Ferkans — Interactive Telecom Tutor

From Iterations to Layers

Every iterative reconstruction algorithm computes a sequence of updates $\mathbf{x}^{(k+1)} = \mathcal{T}_k(\mathbf{x}^{(k)};\, \mathbf{y}, \mathbf{A})$ . The key observation of algorithm unrolling (also called deep unfolding) is that a fixed number $T$ of such iterations can be viewed as a feedforward neural network with $T$ layers. Each layer performs one iteration, and the algorithm parameters (step sizes, thresholds, penalty weights, denoiser functions) become learnable parameters $\theta_t$ optimised via backpropagation through the entire $T$ -layer graph.

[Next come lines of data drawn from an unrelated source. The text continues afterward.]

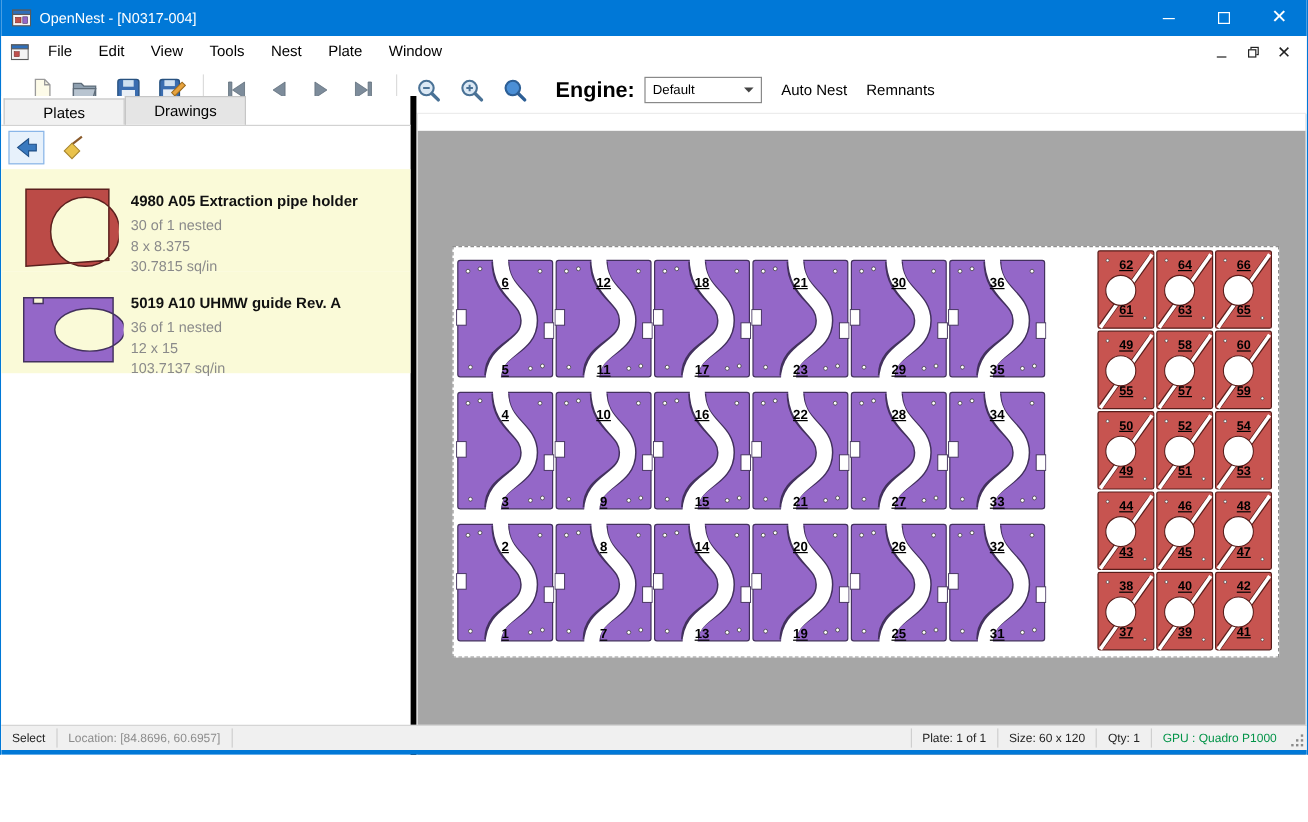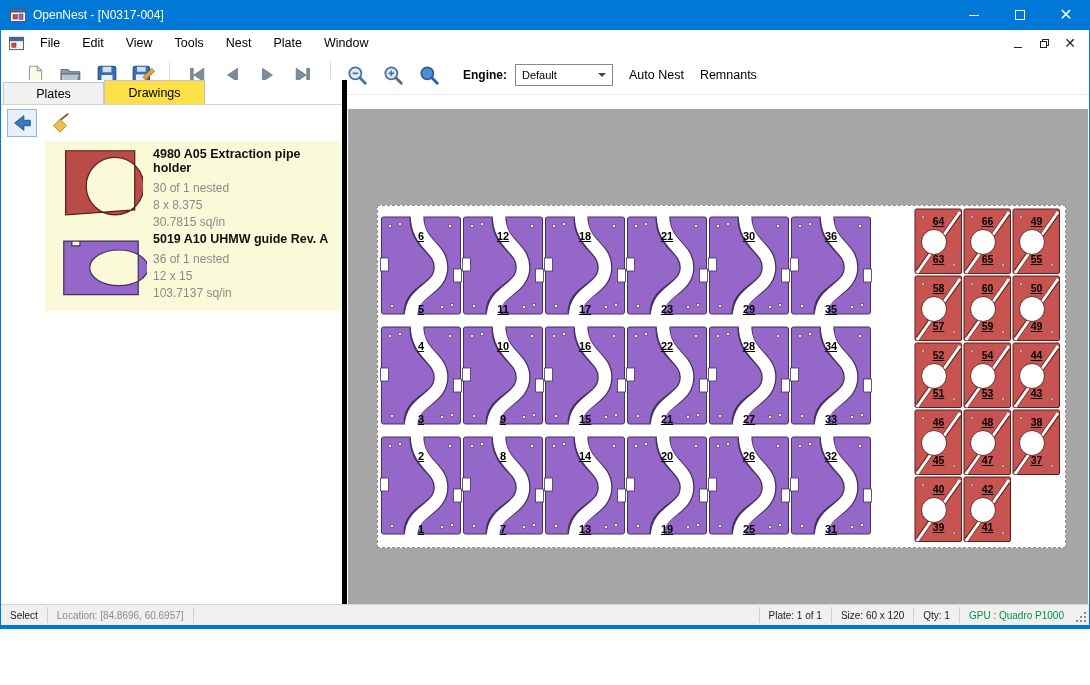"Engine:" .engine-label { font-size: 12px -> 18px }
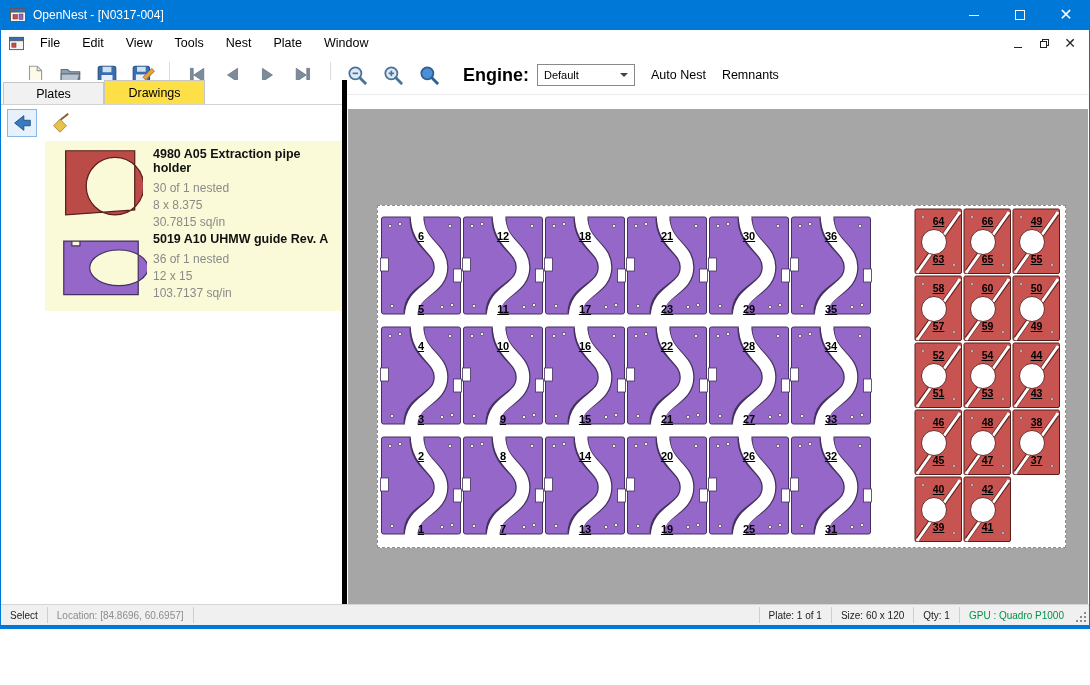"Drawings" .tab.active { background: #fde047 -> #e5e5e5 }
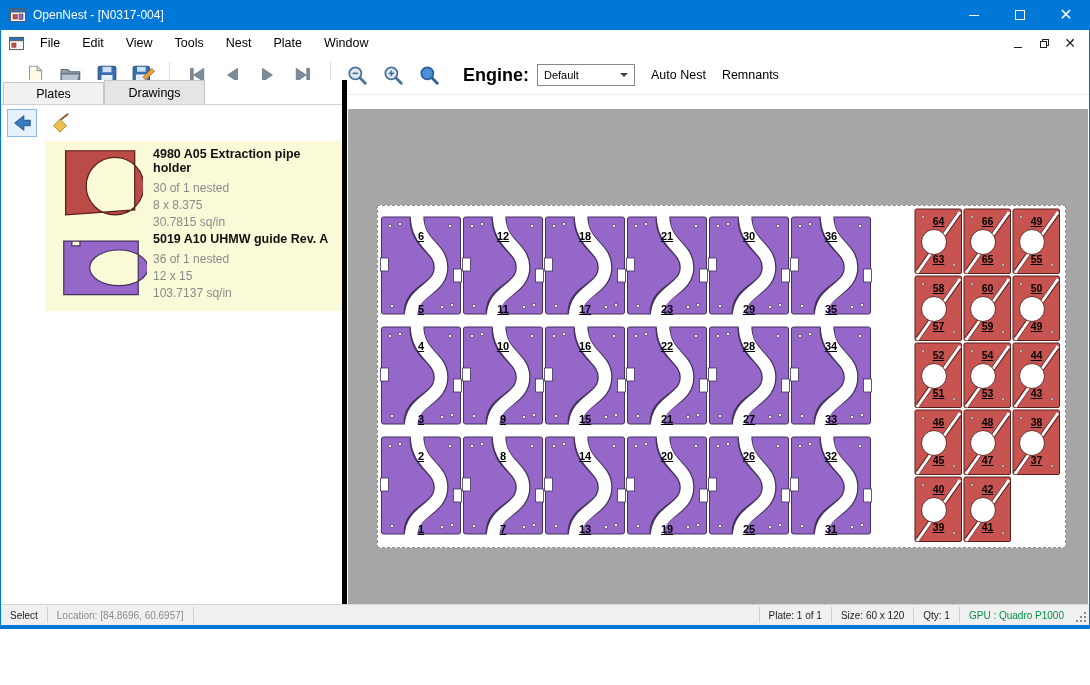"4980 A05 Extraction pipe holder" .drawing-item { margin-left: 44px -> none; padding: 4px 6px 8px 8px -> 18px 6px 8px 8px }
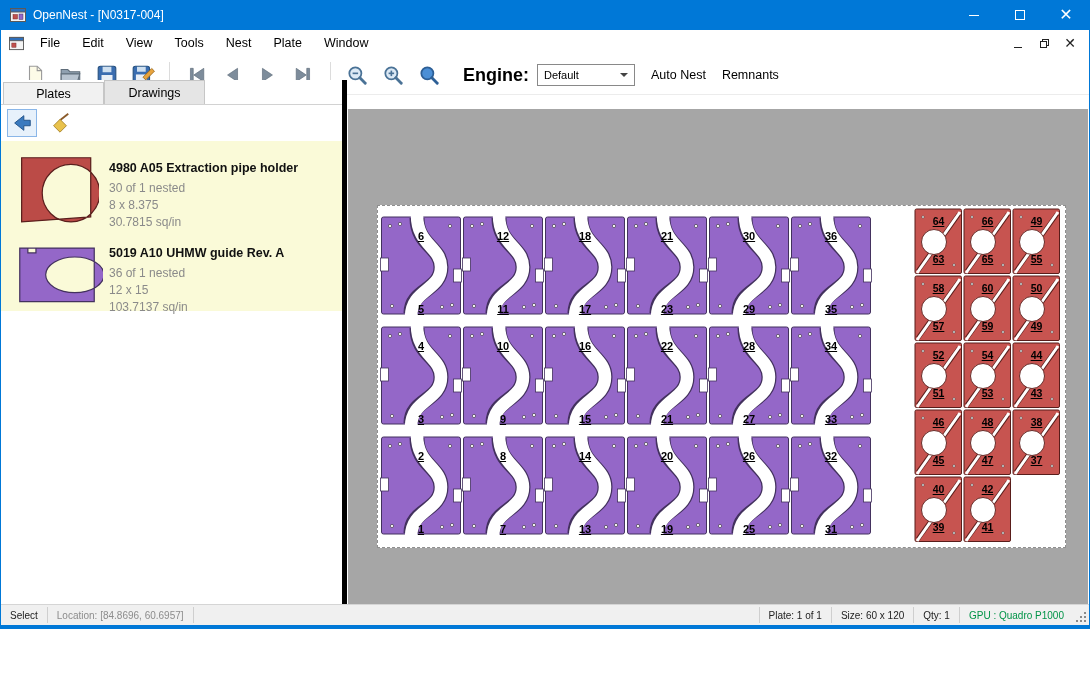"62" div.rcell { html: none -> <div> <svg> <rect></rect> <path></path> <path></path> <circle></circle> <g> <circle></circle> <circle></circle> </g> </svg> <span>62</span> <span>61</span> </div> }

This paradigm inherits the interpretability of iterative algorithms (each layer has a known function) while gaining the adaptability of neural networks (parameters are tuned from data). For RF imaging, unrolled OAMP is the natural choice: OAMP already handles the Kronecker-structured $\mathbf{A}$ from Ch 17, and unrolling lets us learn the denoiser and step sizes end-to-end.

Definition:
Algorithm Unrolling

Algorithm unrolling (or deep unfolding) converts a $T$ -iteration algorithm into a $T$ -layer neural network by:

Truncating the iteration to $T$ steps.
Parameterising each iteration's operators with learnable parameters $\theta_t$ .
Training the parameters end-to-end by minimising

$\min_{\theta_1, \ldots, \theta_T} \; \mathbb{E}_{(\mathbf{c}, \mathbf{y})}\bigl[ \mathcal{L}\bigl(\hat{\mathbf{c}}^{(T)}(\theta),\; \mathbf{c}\bigr) \bigr]$

where $\hat{\mathbf{c}}^{(T)}$ is the output of the $T$ -th layer and $\mathcal{L}$ is a task loss (e.g., MSE).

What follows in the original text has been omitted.